5. L’après franquisme
La figure la plus fervente de ces années, emblématique de la movida madrilène, et qui affiche un succès fou, bien au-delà des frontières espagnoles, c’est évidemment
Pedro Almodovar. Son premier long-métrage coïncide avec le retour de la démocratie : c’est « Pepi, Luci, Bom et autres filles du quartier » (1980),
et jusqu’en 1987 avec « Femmes au bord de la crise de nerf » ses films seront empreints de l’énergie de la Movida. Anticonformiste, indépendant, il n’hésite pas à jouer la provoc amusée. En passant au crible les bouleversements de la société espagnole, il mêle humour, mélo, engagement et livre des portraits - de femmes souvent - bouleversants. Il a notamment fait connaître Carmen Maura, Victoria Abril ou Marisa Paredes mais aussi Antonio Banderas et
Penélope Cruz, qui ont ensuite affiché une carrière transatlantique.
Dans la lignée de Pedro Almodovar, le cinéma espagnol trouve un indéniable regain de vitalité. Plusieurs cinéastes font leur apparition, avec des univers qui témoignent de la richesse des inspirations et des sujets.
Alex de la Iglesia joue la carte de la comédie burlesque, Alejandro Amenábar celle du fantastique.
D’origine chilienne, Amenábar arrive à Madrid à l’adolescence. Son premier film, « Tesis », est salué par le public et la critique en 1996, puis vient « Ouvre les yeux », sorti en 1998 avec Edouardo Noriega et Penélope Cruz, adapté à Hollywood par Cameron Crowe (« Vanilla Sky ») avec Tom Cruise, aux côté de Penelope Cruz qui reprend son rôle. Pendant ce temps il tourne en anglais : son film « Les Autres », avec Nicole Kidman, connaît un succès international (2001). Il creuse à sa façon un sillon à succès dans les années 1970 et signe un film plus personnel et émouvant sur l’euthanasie, « Mar adentro ».

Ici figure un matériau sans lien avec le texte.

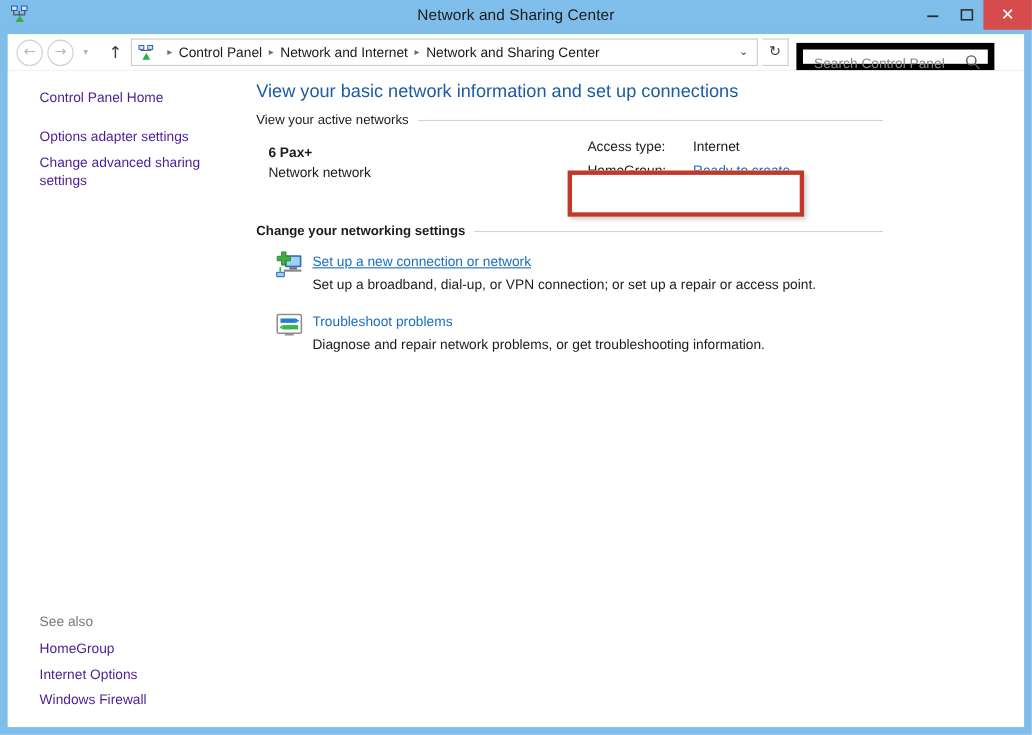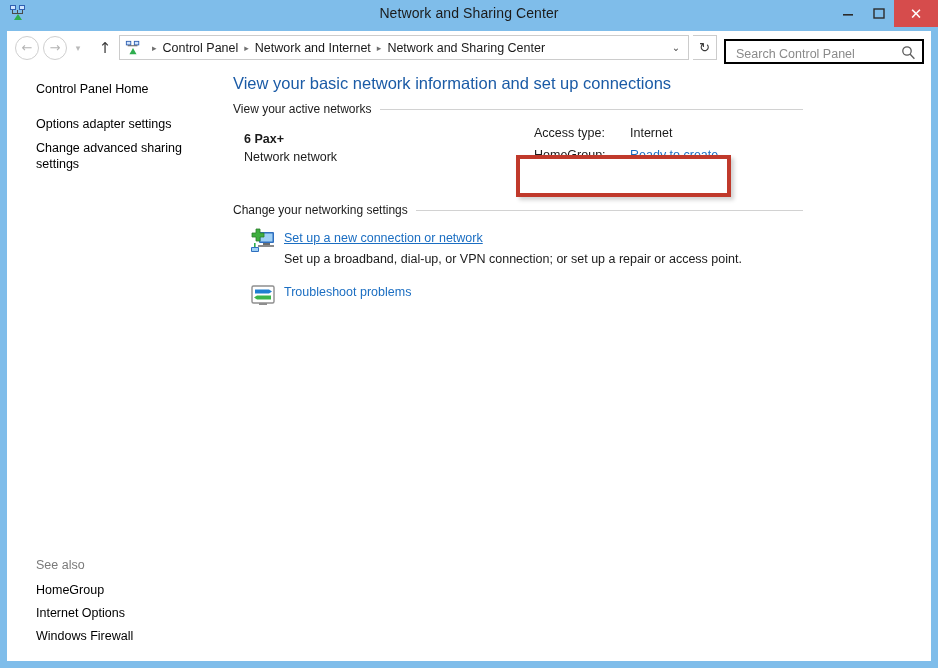"Search Control Panel" #searchbox { border: 2px solid #000000 -> 6px solid #000000; width: 200px -> 180px }
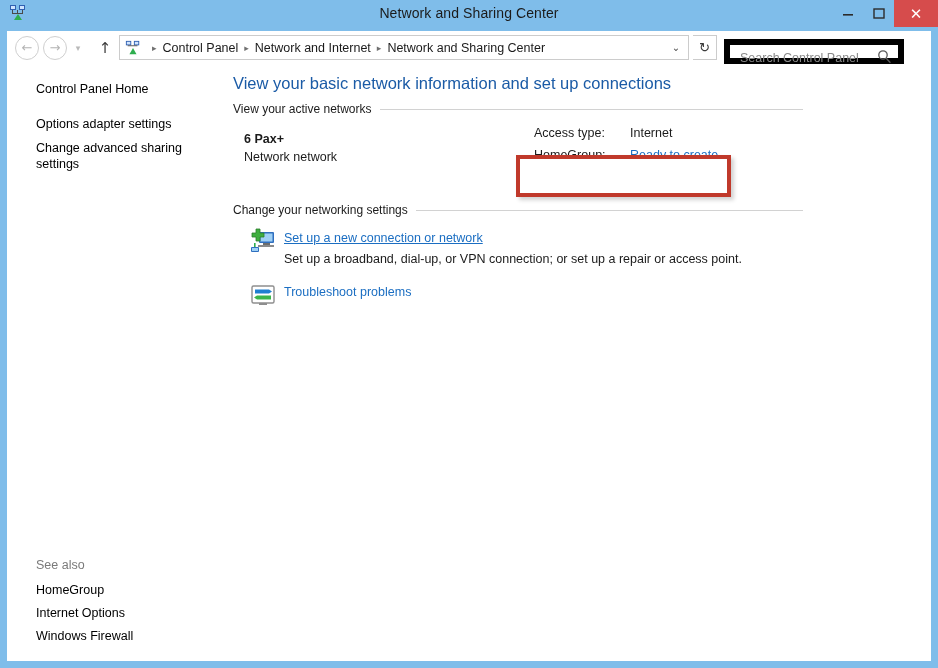"Control Panel Home" .navlink { color: #000000 -> #4c1d95 }
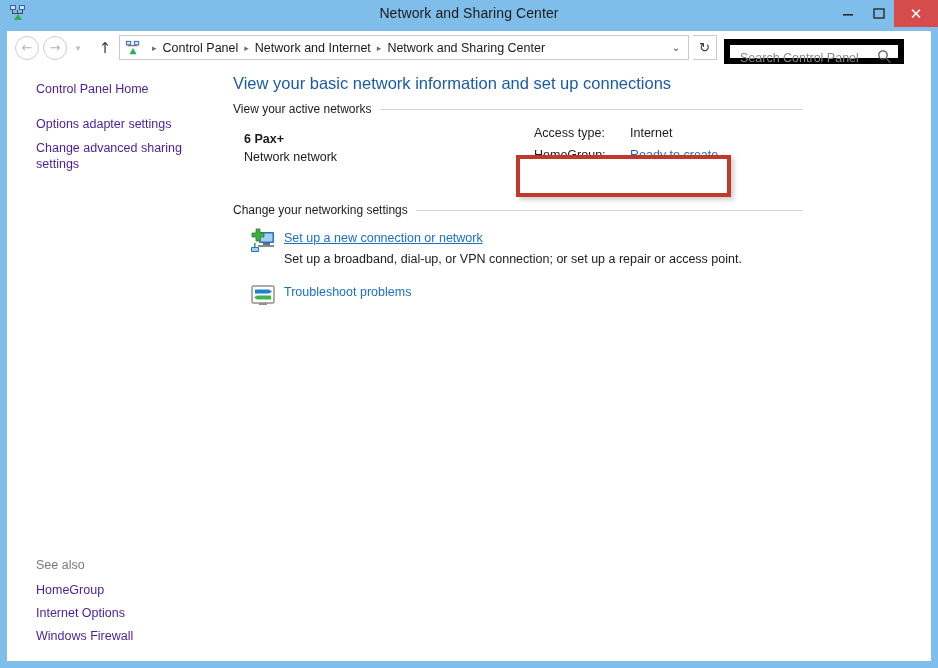"Change your networking settings" #grp-change { font-weight: none -> bold }
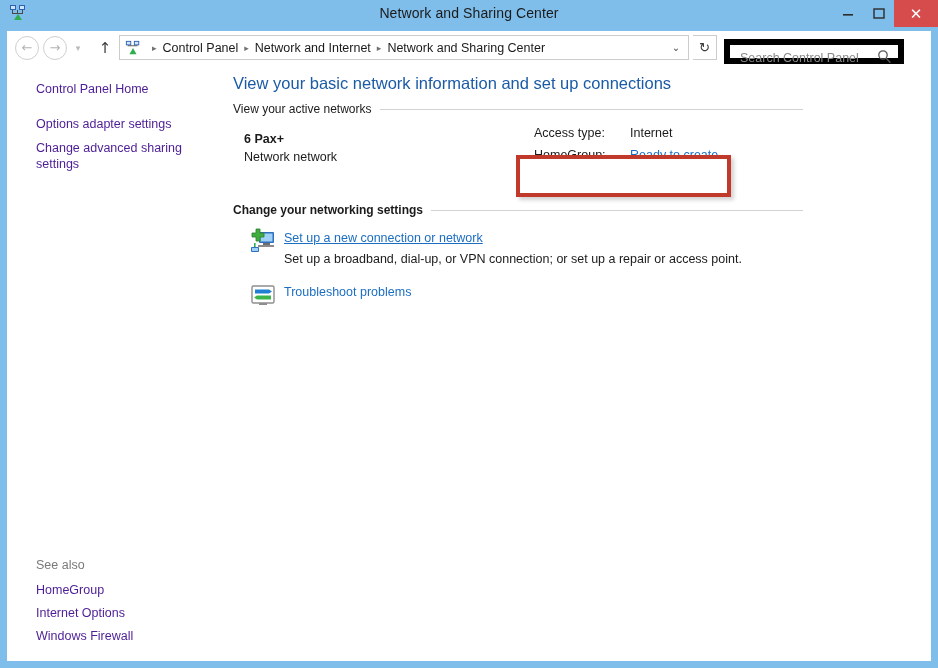"Diagnose and repair network problems," span.task-desc { html: none -> <span>Diagnose and repair network problems, or get troubleshooting information.</span> }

Des réalisateurs comme León de Aranoa ou Achero Manas se penchent quant à eux davantage sur les problèmes sociaux : violence, chômage… Julio Medem signe « Tierra » (1995), « Lucia y el sexo » (2000) qui se font aussi connaître hors des frontières. Comme Almodóvar est le porte-flambeau de la madrilène, Bigas Luna (de son vrai nom Juan José Bigas Luna), lui, s’illustre comme le représentant de l’avant-garde barcelonaise. Ses principaux films : « Jamon jamon » (1992), « Macho » (1993), « Le téton et la lune » (1994). Mais c’est Jaime Rosales qui avec « La soledad » (2007) se montre l’espoir le plus sérieux du jeune cinéma espagnol.
Certains acteurs connaissent aussi une carrière brillante hors d’Espagne : c’est le cas de Javier Bardem ou d’Eduardo Noriega. De cinquante films par an dans les années 1980, la production a atteint 172 films en 2007, dont une quarantaine de documentaires. En 2007,
« L’orphelinat » de Juan Antonio Bayona figure en tête du box-office espagnol et
« REC » de Paco Plaza et Jaume Balagueró dans les vingt premiers.